#### Available records ####

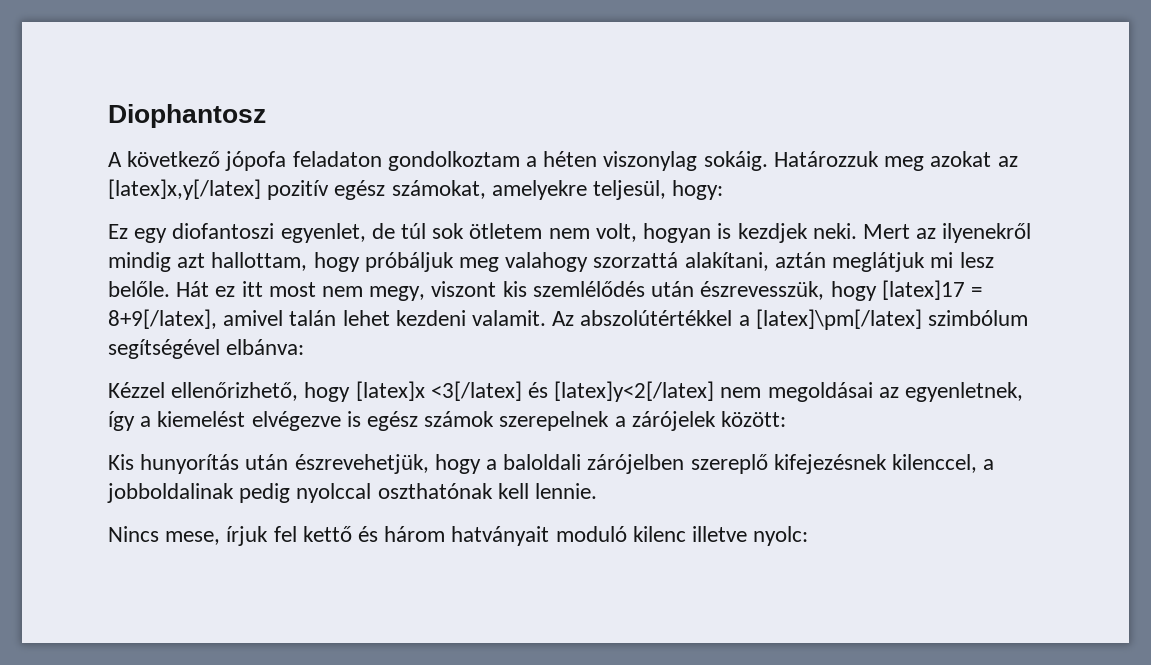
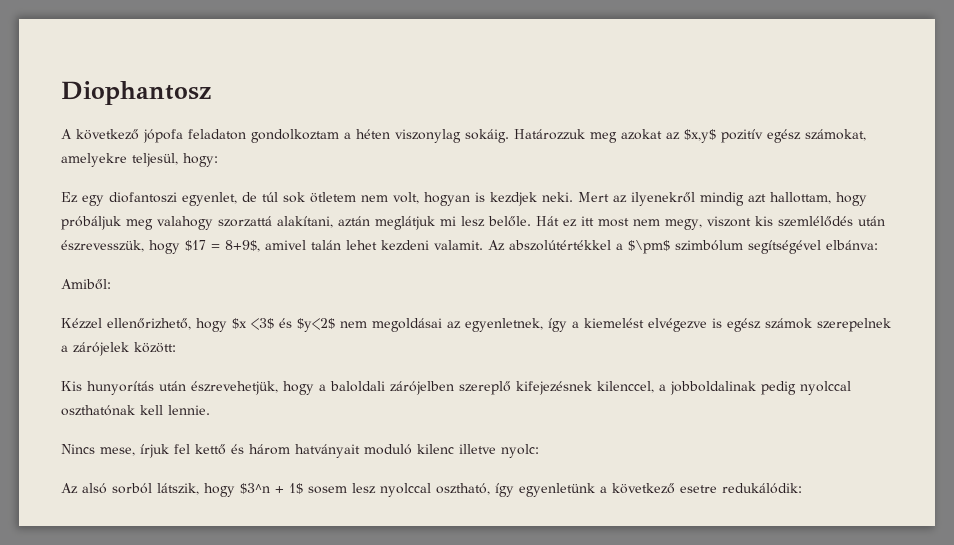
- Határozzuk meg azokat az [latex]x,y[/latex] pozitív egész számokat, amelyekre teljesül, hogy:
+ Határozzuk meg azokat az $x,y$ pozitív egész számokat, amelyekre teljesül, hogy:
- Hát ez itt most nem megy, viszont kis szemlélődés után észrevesszük, hogy [latex]17 = 8+9[/latex], amivel talán lehet kezdeni valamit.
+ Hát ez itt most nem megy, viszont kis szemlélődés után észrevesszük, hogy $17 = 8+9$, amivel talán lehet kezdeni valamit.
- Az abszolútértékkel a [latex]\pm[/latex] szimbólum segítségével elbánva:
+ Az abszolútértékkel a $\pm$ szimbólum segítségével elbánva:
+ Amiből:
- Kézzel ellenőrizhető, hogy [latex]x <3[/latex] és [latex]y<2[/latex] nem megoldásai az egyenletnek, így a kiemelést elvégezve is egész számok szerepelnek a zárójelek között:
+ Kézzel ellenőrizhető, hogy $x <3$ és $y<2$ nem megoldásai az egyenletnek, így a kiemelést elvégezve is egész számok szerepelnek a zárójelek között:
+ Az alsó sorból látszik, hogy $3^n + 1$ sosem lesz nyolccal osztható, így egyenletünk a következő esetre redukálódik:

####

• [Action item]: What is needed is the data above, retyped exactly, with every picture left out.

• [Task response]:
- Határozzuk meg azokat az [latex]x,y[/latex] pozitív egész számokat, amelyekre teljesül, hogy:
+ Határozzuk meg azokat az $x,y$ pozitív egész számokat, amelyekre teljesül, hogy:
- Hát ez itt most nem megy, viszont kis szemlélődés után észrevesszük, hogy [latex]17 = 8+9[/latex], amivel talán lehet kezdeni valamit.
+ Hát ez itt most nem megy, viszont kis szemlélődés után észrevesszük, hogy $17 = 8+9$, amivel talán lehet kezdeni valamit.
- Az abszolútértékkel a [latex]\pm[/latex] szimbólum segítségével elbánva:
+ Az abszolútértékkel a $\pm$ szimbólum segítségével elbánva:
+ Amiből:
- Kézzel ellenőrizhető, hogy [latex]x <3[/latex] és [latex]y<2[/latex] nem megoldásai az egyenletnek, így a kiemelést elvégezve is egész számok szerepelnek a zárójelek között:
+ Kézzel ellenőrizhető, hogy $x <3$ és $y<2$ nem megoldásai az egyenletnek, így a kiemelést elvégezve is egész számok szerepelnek a zárójelek között:
+ Az alsó sorból látszik, hogy $3^n + 1$ sosem lesz nyolccal osztható, így egyenletünk a következő esetre redukálódik:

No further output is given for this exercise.